A research team led by Prof. WANG Jiguang from the Division of Life Science and Department of Chemical and Biological Engineering at the Hong Kong University of Science and Technology (HKUST) has discovered a previously overlooked subtype of brain tumor termed IME IDH-mutant astrocytoma. Contrary to typical medical expectations, this subtype exhibits strong immune activity, classified as "immune-hot", yet tends to have poorer survival rates, and may respond differently to treatments compared to other types. In addition, the team has developed an AI framework to assist doctors in accurately identifying this subtype, enabling more personalized patient care.
Diffuse gliomas are the most common malignant brain tumors in adults, with IDH-mutant astrocytoma being a major subtype. However, these tumors can vary significantly between individuals. Even when receiving the same standard treatment, patients may respond differently, and many tumors recur quickly. A key reason for this is inter-tumor heterogeneity: each tumor has a unique composition of cancer cells and surrounding support cells (the tumor's microenvironment), which influences how each tumor behaves.
To improve patient outcomes, researchers need to understand the differences at a deep molecular level using large, multidimensional datasets. Prof. Wang's team achieved this by analyzing "multi-omics" data—spanning genes, messenger RNAs, proteins, and more—collected from different parts of the tumor and at different points in time. Their study, published online in Cancer Cell * in September, uncovered an "immune‑hot" subtype associated with poorer treatment outcomes, paving the way for more personalized care. By integrating multiple advanced techniques that measure protein abundance, mRNA expression and DNA methylation at both bulk and single-cell levels, the team identified four protein-based subtypes of IDH-mutant astrocytoma:
- AFM (Adipogenesis Fatty acid Metabolism): linked to fat acid and energy metabolism
- PPR (Proliferative Progenitor): characterized by rapid growth and proliferative features
- IME (Immune Mesenchymal-Enriched): immune-hot and mesenchymal cell signals
- NEU (Neuronal): features similar to neuronal cells
Approximately 13% of cases fell into the IME group. These tumors showed a distinctive cell appearance known as gemistocytic differentiation, along with heavy infiltration by immune cells, particularly by worn-out "exhausted" T cells and plasma cells. They also displayed strong interferon signaling, indicating an active immune response. Despite these immune characteristics, patients with IME tumors had poorer outcomes, with survival rates comparable to the fast-growing PPR tumors.

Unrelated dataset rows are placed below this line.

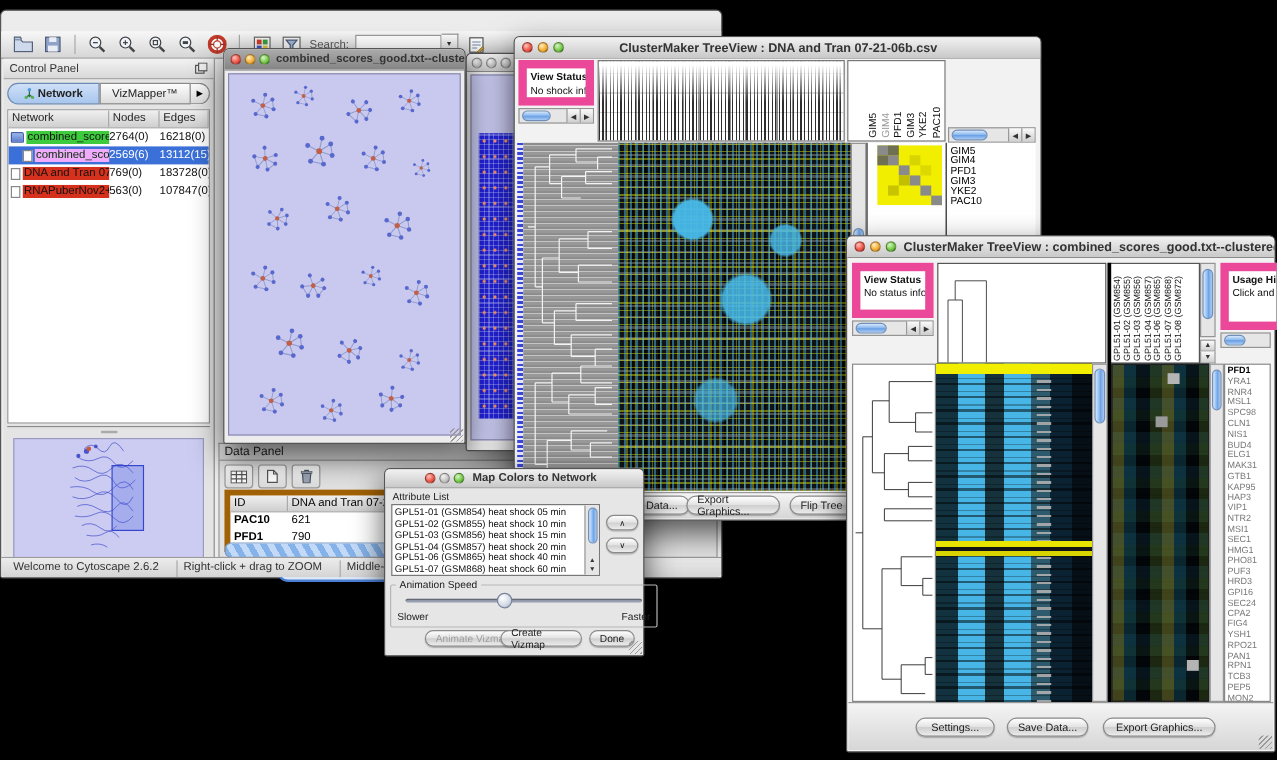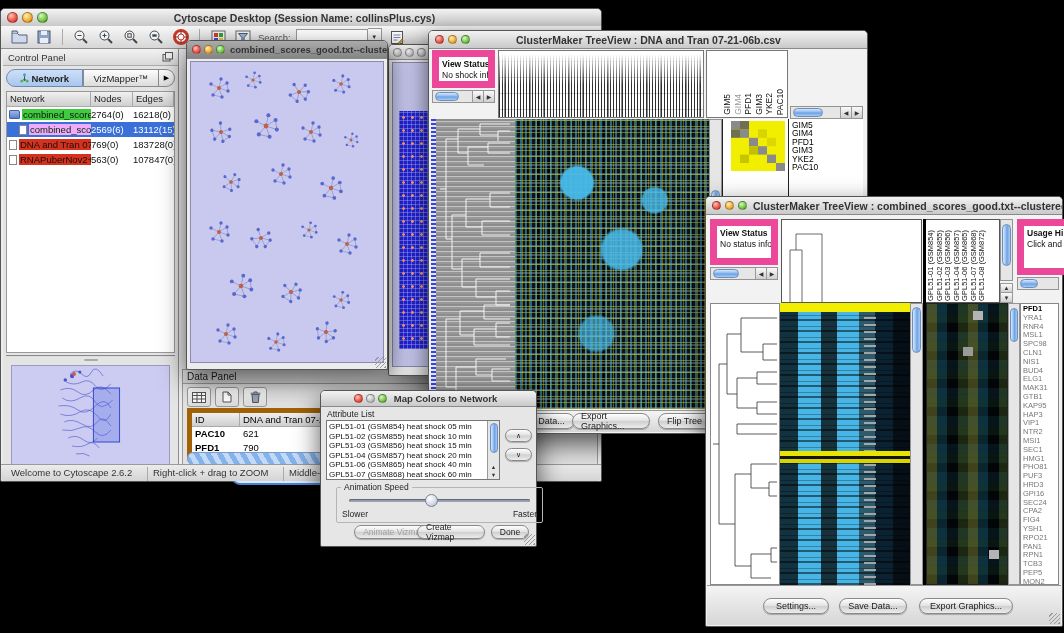--- a/index.html
+++ b/index.html
@@ -158,28 +158,20 @@
   .slider-track{position:absolute;height:3px;background:#9aa2b2;border-radius:2px;box-shadow:inset 0 1px 1px rgba(0,0,0,.4);}
   .slider-thumb{position:absolute;width:13px;height:13px;border-radius:50%;border:1px solid #7a8298;
     background:radial-gradient(circle at 35% 30%,#fff,#d3dae6 60%,#99a7be);box-sizing:border-box;}
 </style>
 </head>
 <body>
 
 <div id="screen">
 
   <section class="win" style="left:0;top:8px;width:600px;height:472px;z-index:1;">
-    <div class="tbar">
-      <span class="lights">
-        <span class="light l-red"></span>
-        <span class="light l-yel"></span>
-        <span class="light l-grn"></span>
-      </span>
-      <span class="title">Cytoscape Desktop (Session Name: collinsPlus.cys)</span>
-    </div>
     <div class="toolbar">
       <span class="tbtn">
           <svg width="17" height="14" viewBox="0 0 17 14">
             <path d="M1 3h5l2 2h8v8H1z" fill="#cfd9ec" stroke="#55617a"></path>
             <path d="M1 3V1h5l1 2" fill="#b9c6e0" stroke="#55617a"></path>
           </svg>
         </span>
       <span class="tbtn">
           <svg width="14" height="14" viewBox="0 0 14 14">
             <rect x="1" y="1" width="12" height="12" fill="#8fa3c8" stroke="#4d5a74"></rect>
@@ -674,21 +666,21 @@
           <div class="dli">GPL51-07 (GSM868) heat shock 60 min</div>
         </div>
       <div class="vtrack abs" style="right:0;top:0;width:12px;height:100%;border:none;border-left:1px solid #999;">
         <span class="vthumb abs" style="left:1.5px;top:2px;height:30px;width:8px;"></span>
         <span class="abs" style="left:0;bottom:9px;width:100%;text-align:center;font-size:5.5px;color:#333;">▲</span>
         <span class="abs" style="left:0;bottom:1px;width:100%;text-align:center;font-size:5.5px;color:#333;">▼</span>
       </div>
     </div>
     <span class="btn abs" style="left:184px;top:38px;width:27px;height:13px;font-size:7px;padding:0;">∧</span>
     <span class="btn abs" style="left:184px;top:57px;width:27px;height:13px;font-size:7px;padding:0;">∨</span>
-    <div class="groupbox" style="left:15px;top:96px;width:205px;height:34px;">
+    <div class="groupbox" style="left:4px;top:96px;width:205px;height:34px;padding-left:16px;">
       <span class="grouplbl">Animation Speed</span>
       <div class="slider-track" style="left:12px;right:12px;top:11px;"></div>
       <div class="slider-thumb" style="left:88px;top:6px;"></div>
       <span class="abs" style="left:5px;top:21px;font-size:8.5px;color:#222;">Slower</span>
       <span class="abs" style="right:5px;top:21px;font-size:8.5px;color:#222;">Faster</span>
     </div>
     <span class="btn disabled abs" style="left:13px;top:134px;width:80px;height:14px;font-size:8.5px;margin-left:20px;">Animate Vizmap</span>
     <span class="btn abs" style="left:96px;top:134px;width:68px;height:14px;font-size:8.5px;">Create Vizmap</span>
     <span class="btn abs" style="left:170px;top:134px;width:38px;height:14px;font-size:8.5px;">Done</span>
     <div class="grip"></div>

Laboratory studies revealed two factors contributing to this unfavorable outcome: an influx of plasma cells and activation of a gene called GBP1, which together appear to accelerate tumor growth and enable cancer cells to evade the immune system. Furthermore, through longitudinal patient observations, the team discovered a trend where many IDH-mutant astrocytomas tend to shift toward the IME or PPR subtypes when they come back, highlighting their aggressive nature.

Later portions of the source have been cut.